Economic cost of communal politics

More fundamentally, the regime’s communal polarisation has itself imposed enormous economic costs rarely acknowledged in mainstream discussions. Sustained attacks on institutional autonomy – whether in universities, research institutions, statistical systems, media, judiciary, or law enforcement – have weakened those foundations on which modern economic development depends.

Educational institutions increasingly shaped by ideological intervention undermine the production of skilled human capital. Statistical opacity weakens policy credibility. A judiciary perceived as inconsistent or selectively responsive undermines investor confidence and contractual certainty. Law-enforcement agencies deployed for political intimidation rather than impartial governance distort the rule of law necessary for stable economic activity.

No major economy can sustain long-term growth while simultaneously degrading its institutional foundations.

The current Iran crisis therefore strikes an already weakened economy. If crude prices remain above $100 per barrel for a sustained period, India could face severe macroeconomic stress: rising inflation, widening current account deficits, rupee depreciation, fiscal pressures, and slowing growth. The danger is not merely recession but stagflation – a combination of slow growth and persistent inflation that simultaneously destroys employment and purchasing power.

Credit: PIB India @PIB_India/X.

More importantly, the global environment itself is changing. The era of easy globalisation that sustained post-1991 growth is fragmenting. Supply chains are being reorganised, protectionism is rising, and automation is reducing labour absorption globally. India needed a long-term developmental strategy focused on manufacturing, education, healthcare, scientific capacity, and employment generation. Instead, the regime prioritised media management, centralisation of power, religious mobilisation, and permanent electioneering.

The most astonishing feature of this period is therefore not economic decline itself but the political insulation of the regime from economic accountability. The answer lies in the transformation of Indian politics itself. Electoral outcomes are increasingly detached from material economic performance. Hyper-nationalism, communal mobilisation, welfare symbolism, digital propaganda, personality cults, and media capture have shifted politics away from livelihoods toward emotional and civilisational anxieties. Economic suffering no longer automatically produces political accountability.

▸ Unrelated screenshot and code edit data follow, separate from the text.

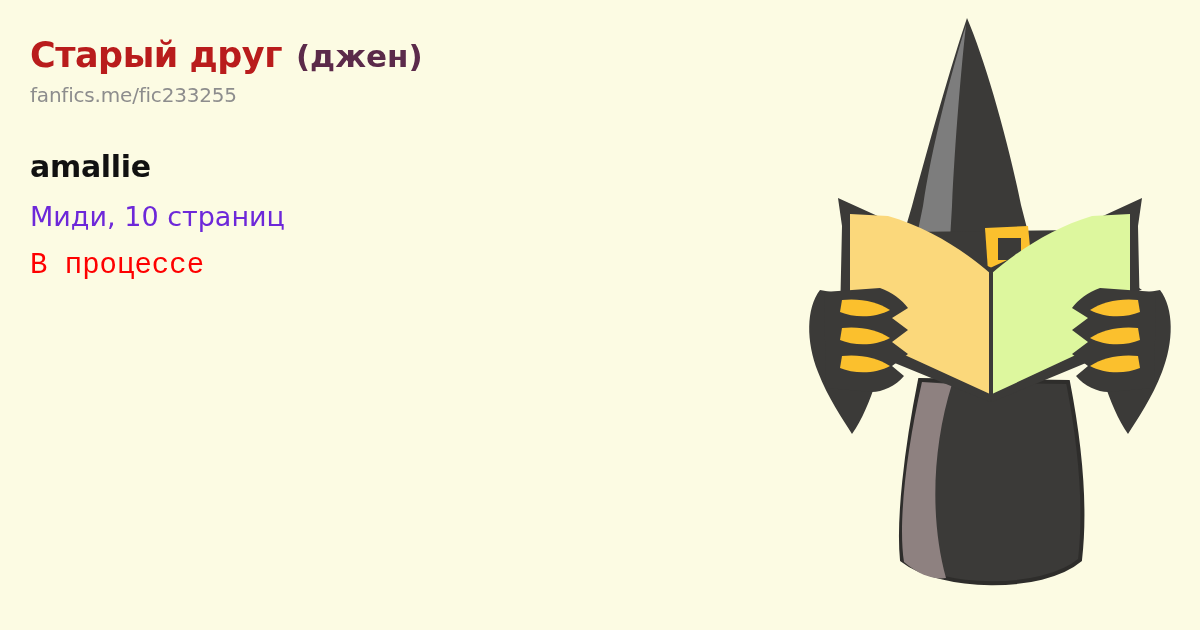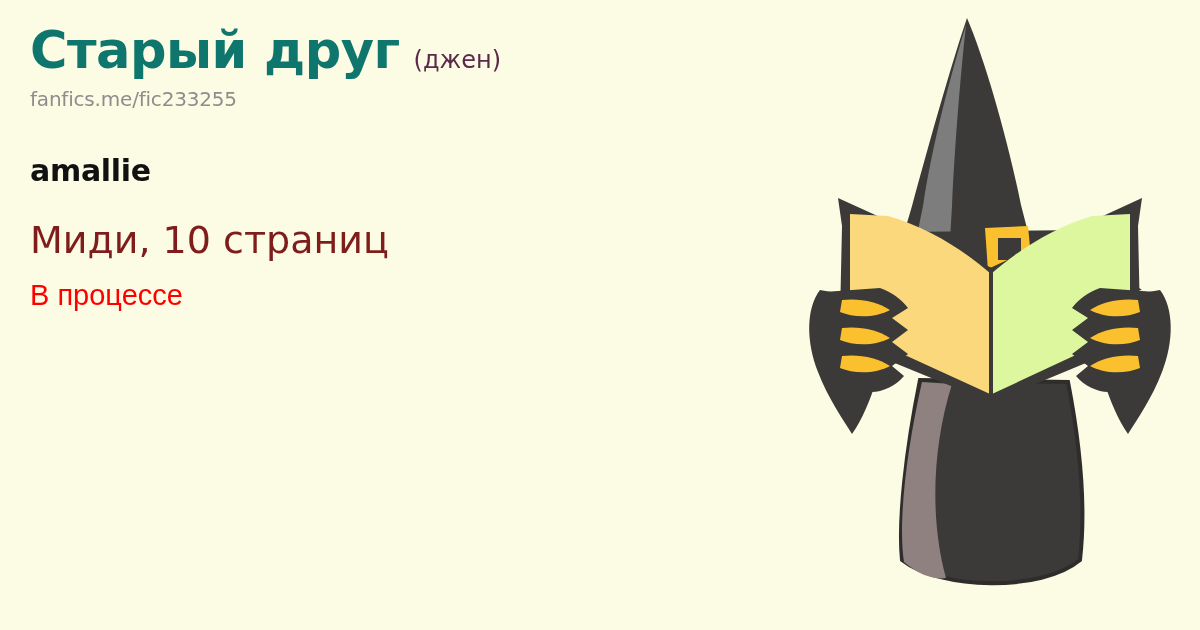--- a/index.html
+++ b/index.html
@@ -32,31 +32,31 @@
 
   #title-row {
     display: flex;
     align-items: baseline;
     gap: 14px;
     white-space: nowrap;
   }
 
   #fic-title {
     font-family: "DejaVu Sans", "Liberation Sans", sans-serif;
-    font-size: 51px;
+    font-size: 35px;
     font-weight: bold;
-    color: #0f766e;
+    color: #b91c1c;
     letter-spacing: -0.5px;
     line-height: 1.05;
   }
 
   #fic-category {
     font-family: "DejaVu Sans", "Liberation Sans", sans-serif;
-    font-size: 24px;
-    font-weight: normal;
+    font-size: 31px;
+    font-weight: bold;
     color: #5b2a4a;
     line-height: 1;
     margin-top: 17px;
   }
 
   #fic-url {
     margin-top: 9px;
     font-family: "DejaVu Sans", "Liberation Sans", sans-serif;
     font-size: 20px;
     color: #8d8d8d;
@@ -75,30 +75,30 @@
   #fandom-line {
     margin-top: 23px;
     font-family: "DejaVu Sans", "Liberation Sans", sans-serif;
     font-size: 29px;
     color: #868686;
     line-height: 1.28;
     max-width: 745px;
   }
 
   #size-line {
-    margin-top: 28px;
-    font-family: "DejaVu Sans", "Liberation Sans", sans-serif;
-    font-size: 38px;
-    color: #7f1d1d;
+    margin-top: 16px;
+    font-family: "DejaVu Sans", "Liberation Sans", sans-serif;
+    font-size: 27px;
+    color: #6d28d9;
     line-height: 1.28;
   }
 
   #status-line {
     margin-top: 13px;
-    font-family: Liberation Sans, sans-serif;
+    font-family: Liberation Mono, monospace;
     font-size: 29px;
     color: #fe0000;
     line-height: 1.28;
   }
 
   
   #illustration {
     position: absolute;
     right: 0;
     top: 0;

Meanwhile, the Opposition remains fragmented, ideologically uncertain, and organisationally weak. It criticises policies episodically but has failed to present a coherent economic alternative capable of mobilising broad social majorities. This creates dangerous conditions. Economic crises in functioning democracies can generate reform and redistribution; under majoritarian-authoritarian conditions, they often produce intensified repression, communal polarisation, and further concentration of power.

That is the deeper danger before India today. The Iran war did not create India’s crisis; it merely exposed how fragile the economy had already become after a decade of governance that privileged propaganda over production and spectacle over structural transformation. The gravest threat is therefore not the immediate oil shock but the possibility that economic decline and political majoritarianism may continue reinforcing each other.

Societies can survive economic crises. What is far harder to survive is the convergence of economic decline, institutional decay, and unchecked political dominance. India today confronts that convergence.

Writer and civil rights activist Anand Teltumbde is a former CEO, Petronet India Limited and a professor at IIT Kharagpur and the Goa Institute of Management. His most recent book is The Cell and the Soul: A Prison Memoir.